[Web interface edit records]
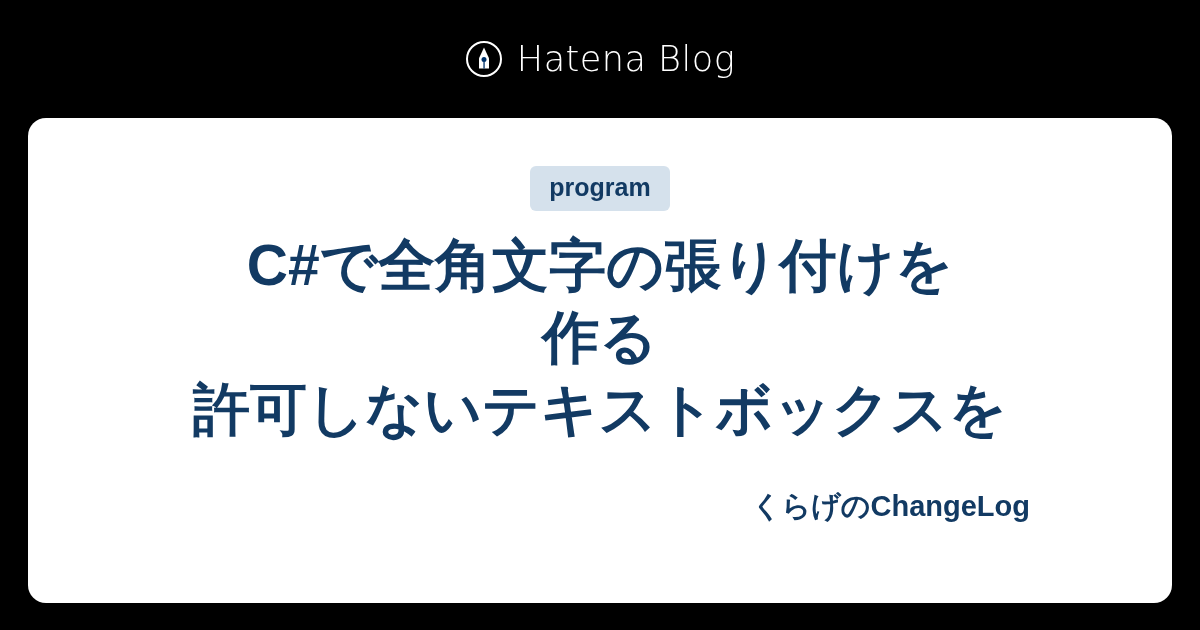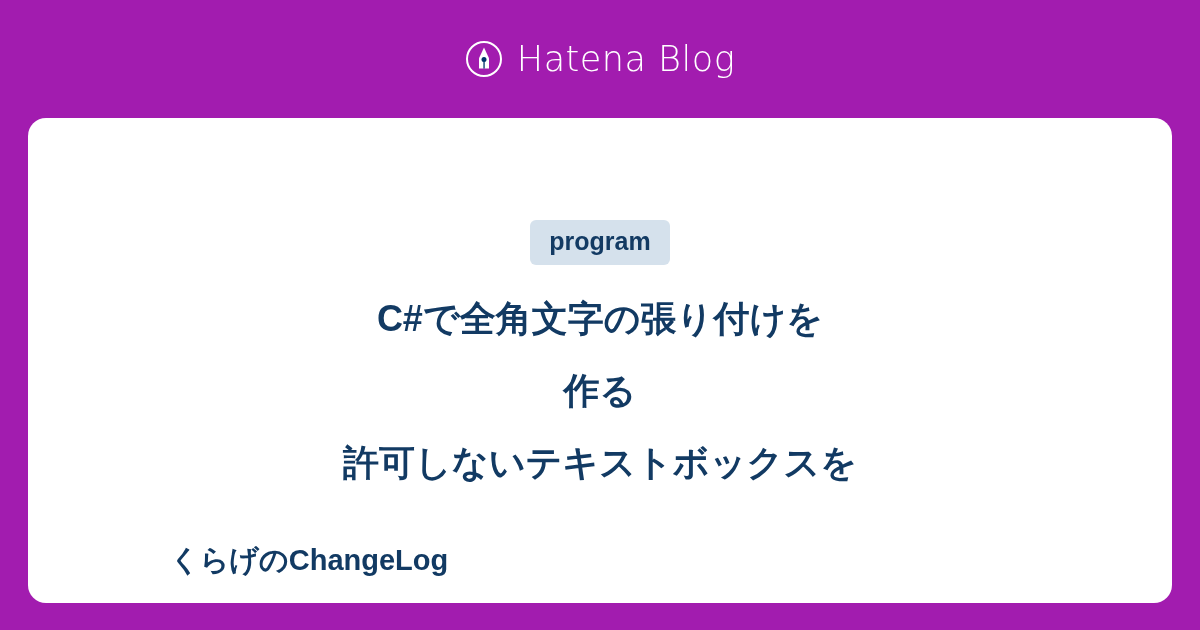--- a/index.html
+++ b/index.html
@@ -17,7 +17,7 @@
     position: relative;
     width: 1200px;
     height: 630px;
-    background: #a21caf;
+    background: #000000;
     box-sizing: border-box;
   }
 

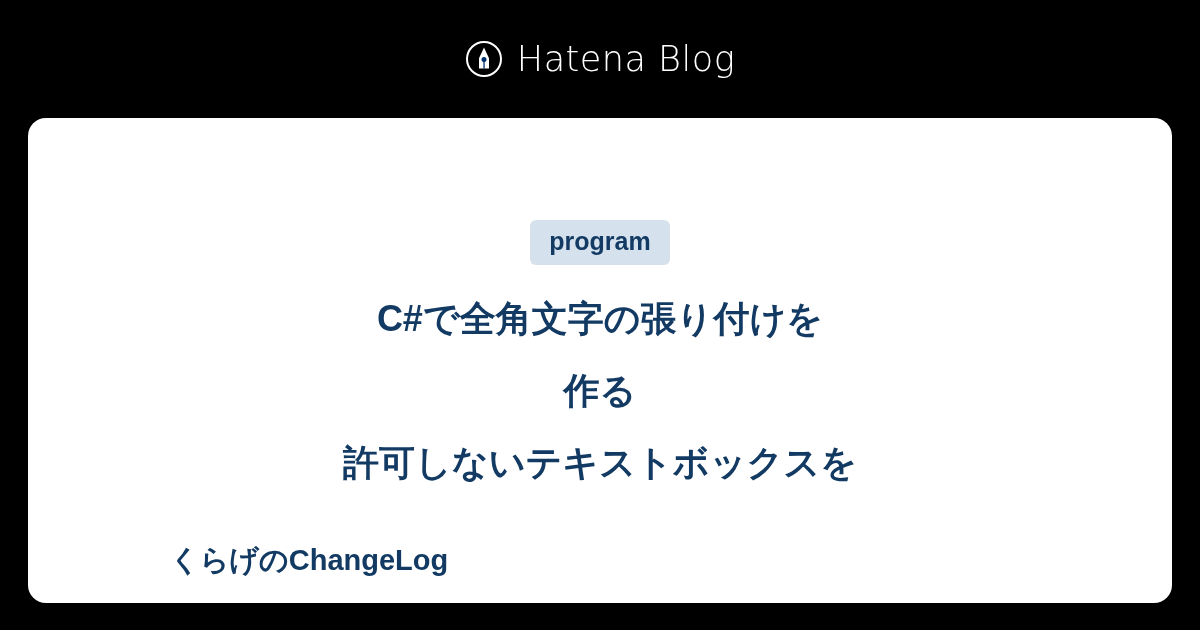--- a/index.html
+++ b/index.html
@@ -75,7 +75,7 @@
   }
 
   .category-row {
-    margin-top: 102px;
+    margin-top: 48px;
     display: flex;
     justify-content: center;
   }

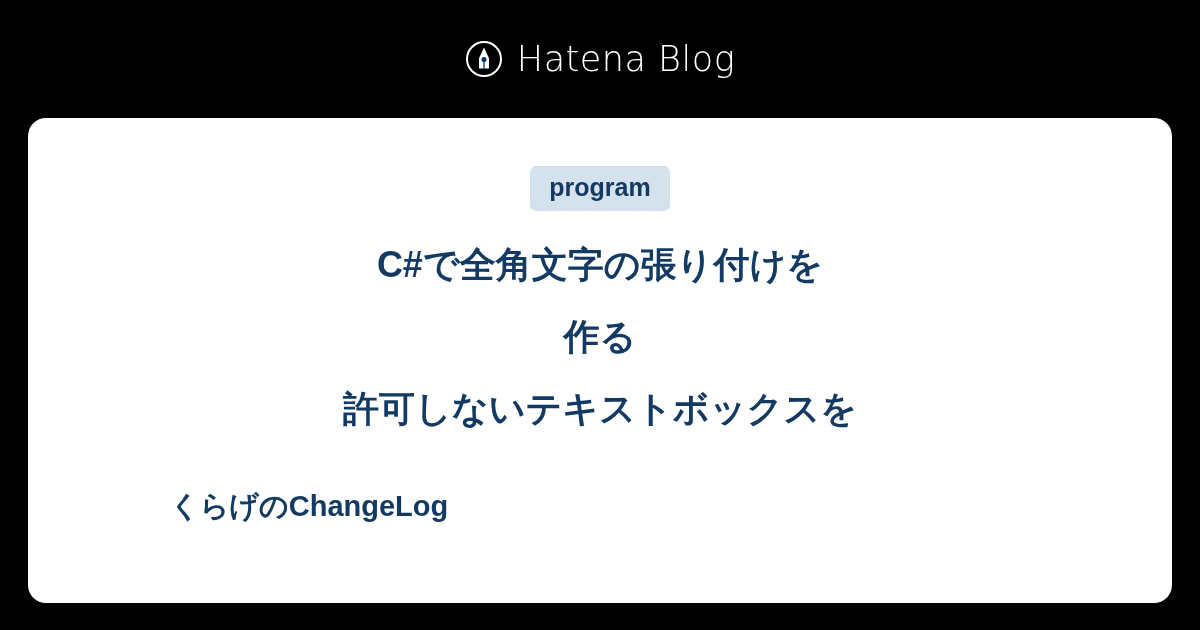--- a/index.html
+++ b/index.html
@@ -95,7 +95,7 @@
   .entry-title {
     margin: 18px 0 0 0;
     color: #123a63;
-    font-size: 36px;
+    font-size: 57px;
     font-weight: bold;
     line-height: 72px;
     letter-spacing: 0px;

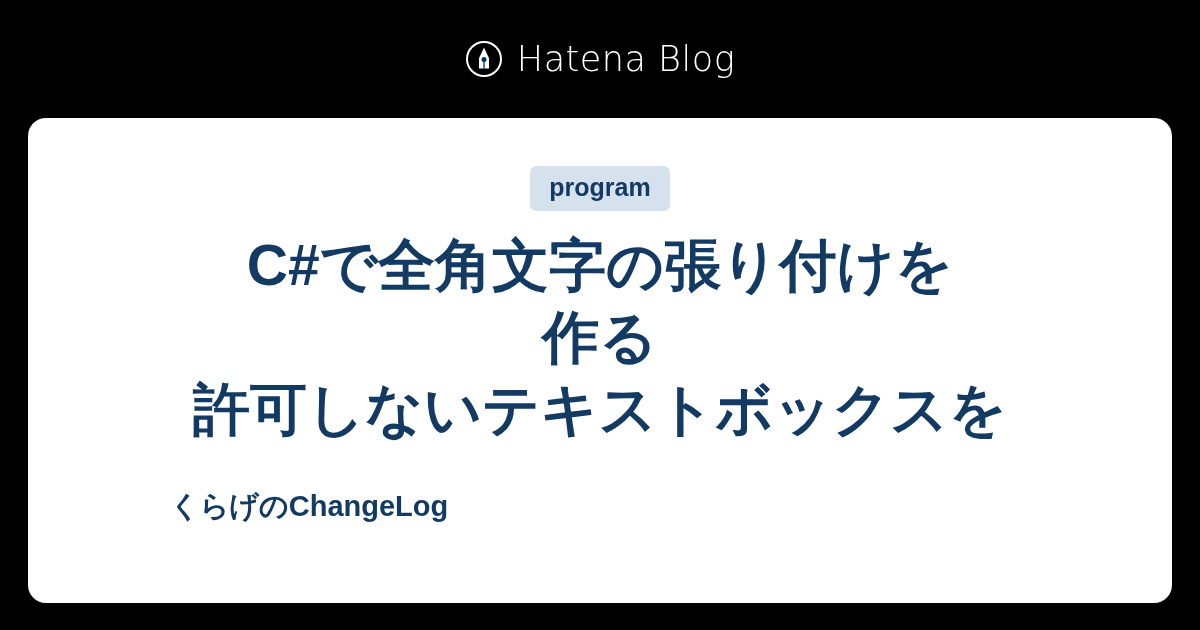--- a/index.html
+++ b/index.html
@@ -113,7 +113,7 @@
     font-size: 29px;
     font-weight: bold;
     line-height: 1.2;
-    text-align: left;
+    text-align: right;
     white-space: nowrap;
   }
 </style>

- What is required: Without including any picture, print every record exactly as written above.

- Result below:
--- a/index.html
+++ b/index.html
@@ -17,7 +17,7 @@
     position: relative;
     width: 1200px;
     height: 630px;
-    background: #a21caf;
+    background: #000000;
     box-sizing: border-box;
   }
 

--- a/index.html
+++ b/index.html
@@ -75,7 +75,7 @@
   }
 
   .category-row {
-    margin-top: 102px;
+    margin-top: 48px;
     display: flex;
     justify-content: center;
   }

--- a/index.html
+++ b/index.html
@@ -95,7 +95,7 @@
   .entry-title {
     margin: 18px 0 0 0;
     color: #123a63;
-    font-size: 36px;
+    font-size: 57px;
     font-weight: bold;
     line-height: 72px;
     letter-spacing: 0px;

--- a/index.html
+++ b/index.html
@@ -113,7 +113,7 @@
     font-size: 29px;
     font-weight: bold;
     line-height: 1.2;
-    text-align: left;
+    text-align: right;
     white-space: nowrap;
   }
 </style>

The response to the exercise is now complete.